The grid lets you count visually and avoid double-counting.
Two-way tables (for categorical data)
We met these in P1. Use them whenever you need to handle two categorical variables — gender × subject, year × travel mode, etc. Read marginal totals from the row/column sums.
Venn diagrams
Venn diagrams partition the sample space using overlapping circles, one per event.
For two events A and B:
- A only.
- A and B (the overlap).
- B only.
- Outside both (the universal set minus A∪B).
For three events you have 8 regions (2³), including the centre A∩B∩C and a triple-only region.
Filling a 2-event Venn from data
Always start with the intersection (the overlap), then subtract to fill the "only" regions.
Worked example: in a class of 30, 18 study French, 14 study Spanish, 6 study both.
- A∩B (French and Spanish) = 6.
- A only (French only) = 18 − 6 = 12.
- B only (Spanish only) = 14 − 6 = 8.
- Outside = 30 − (12 + 6 + 8) = 4.
P(French | Spanish) = 6/14 = 3/7.
Set notation (for Higher tier)
- A ∪ B: union — in A or B (or both).
- A ∩ B: intersection — in both A AND B.
- A': complement — not in A.
- ξ: universal set.
- |A|: number of elements in A.
Probabilities from the diagram
Once a Venn is filled with counts (or probabilities), reading off probabilities is direct.
PA = (count in A) / (universal total).
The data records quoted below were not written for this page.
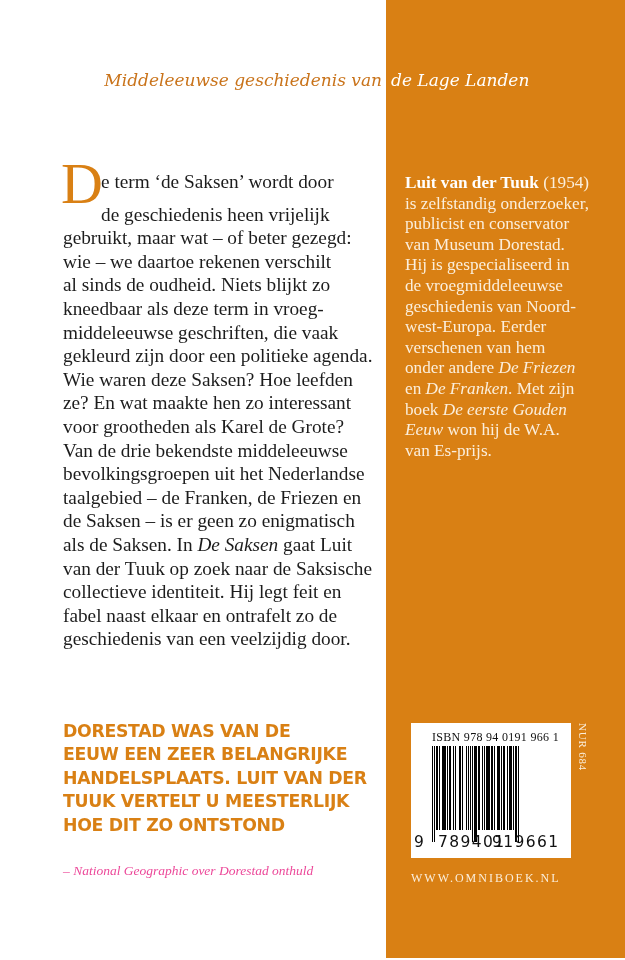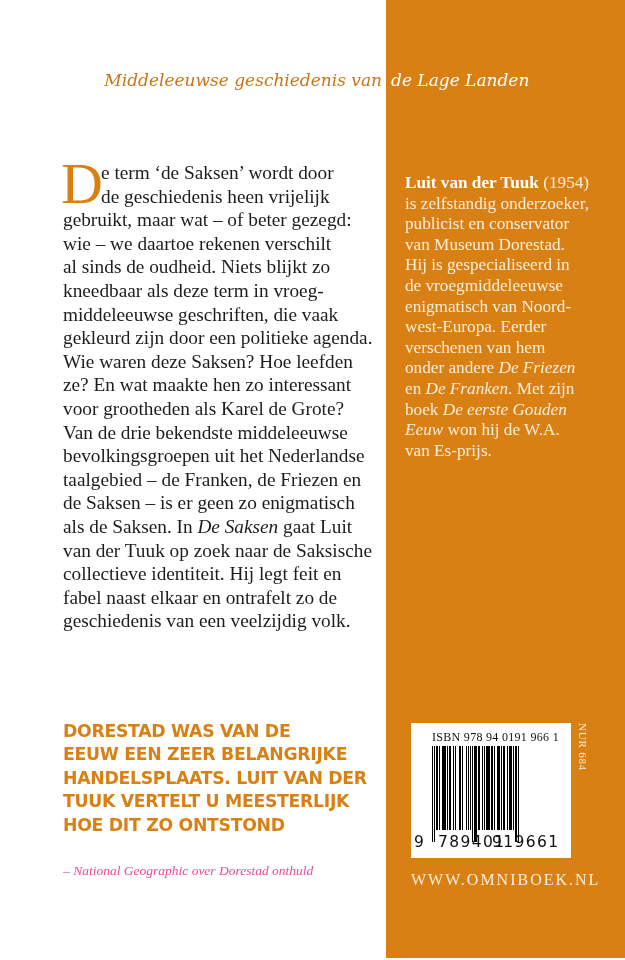"e term ‘de Saksen’ wordt" .blurb .indent { margin-top: none -> 9px }
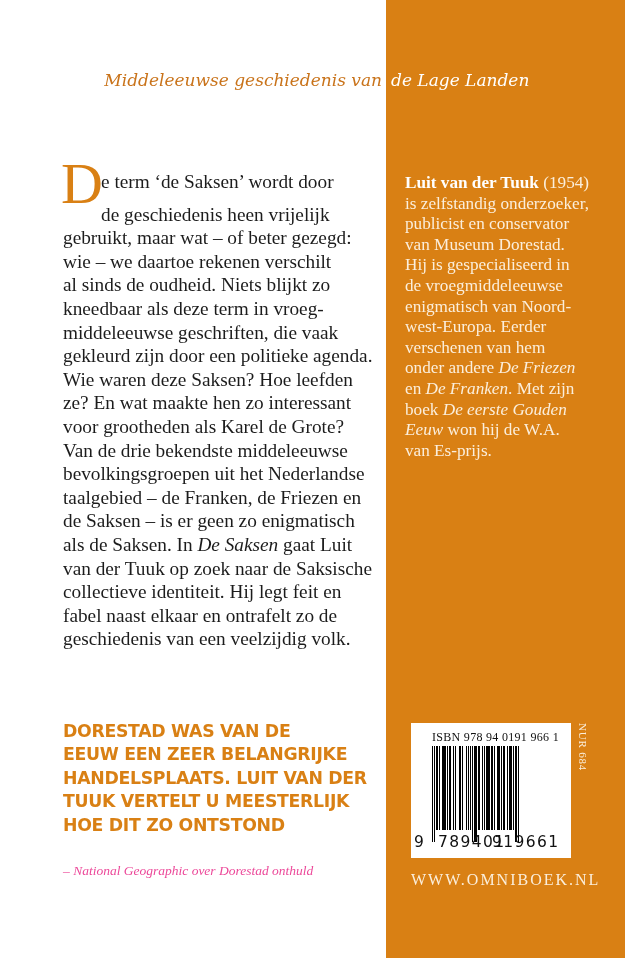"enigmatisch van Noord-" span.line { text: enigmatisch -> geschiedenis }
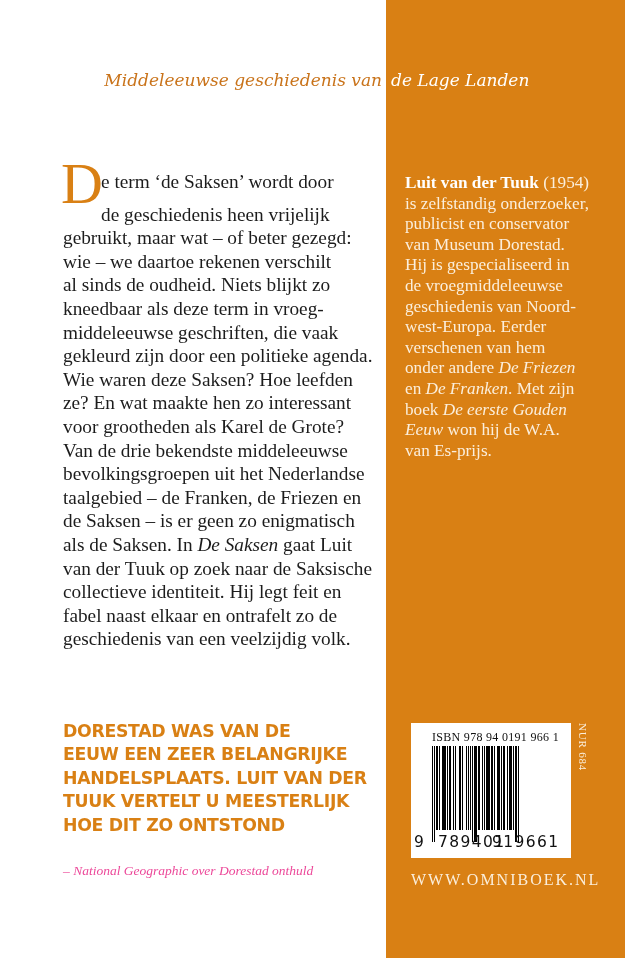"geschiedenis van een veelzijdig volk." span.line { text: volk -> door }
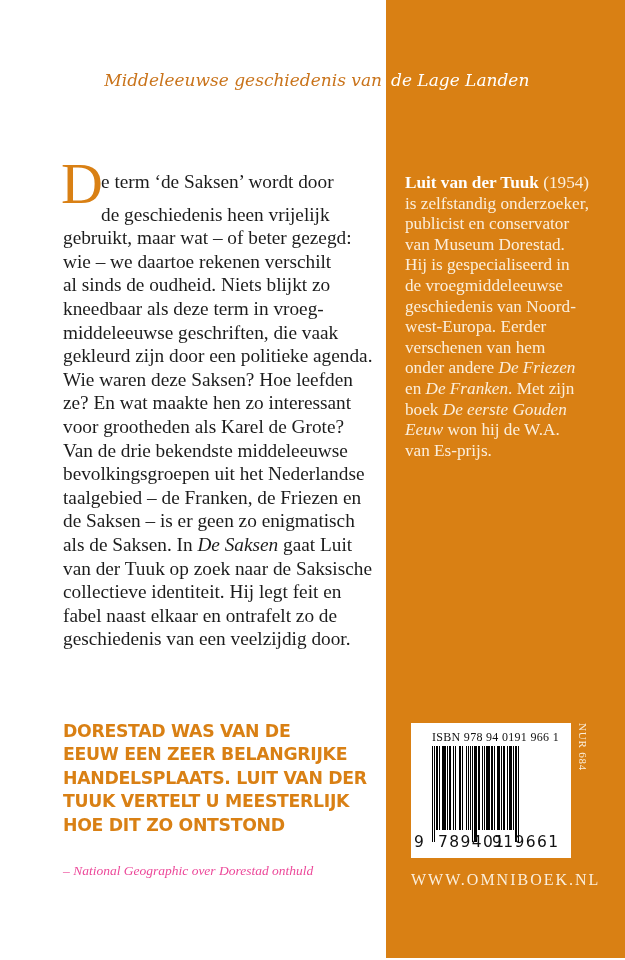"WWW.OMNIBOEK.NL" .website { font-size: 16px -> 12px }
P(A ∩ B) = (count in overlap) / (universal total). P(A | B) = (count in overlap) / (count in B).
⚠Common mistakes— Common mistakes (examiner traps)
- Filling a Venn diagram outside-in. Always fill the central overlap first.
- Double-counting when you forget that the "A" circle includes A∩B.
- Missing the outside region. Anyone not in A or B still counts toward the universal total.
- Confusing P(A | B) with P(A ∩ B). Conditional divides by |B|; intersection divides by total.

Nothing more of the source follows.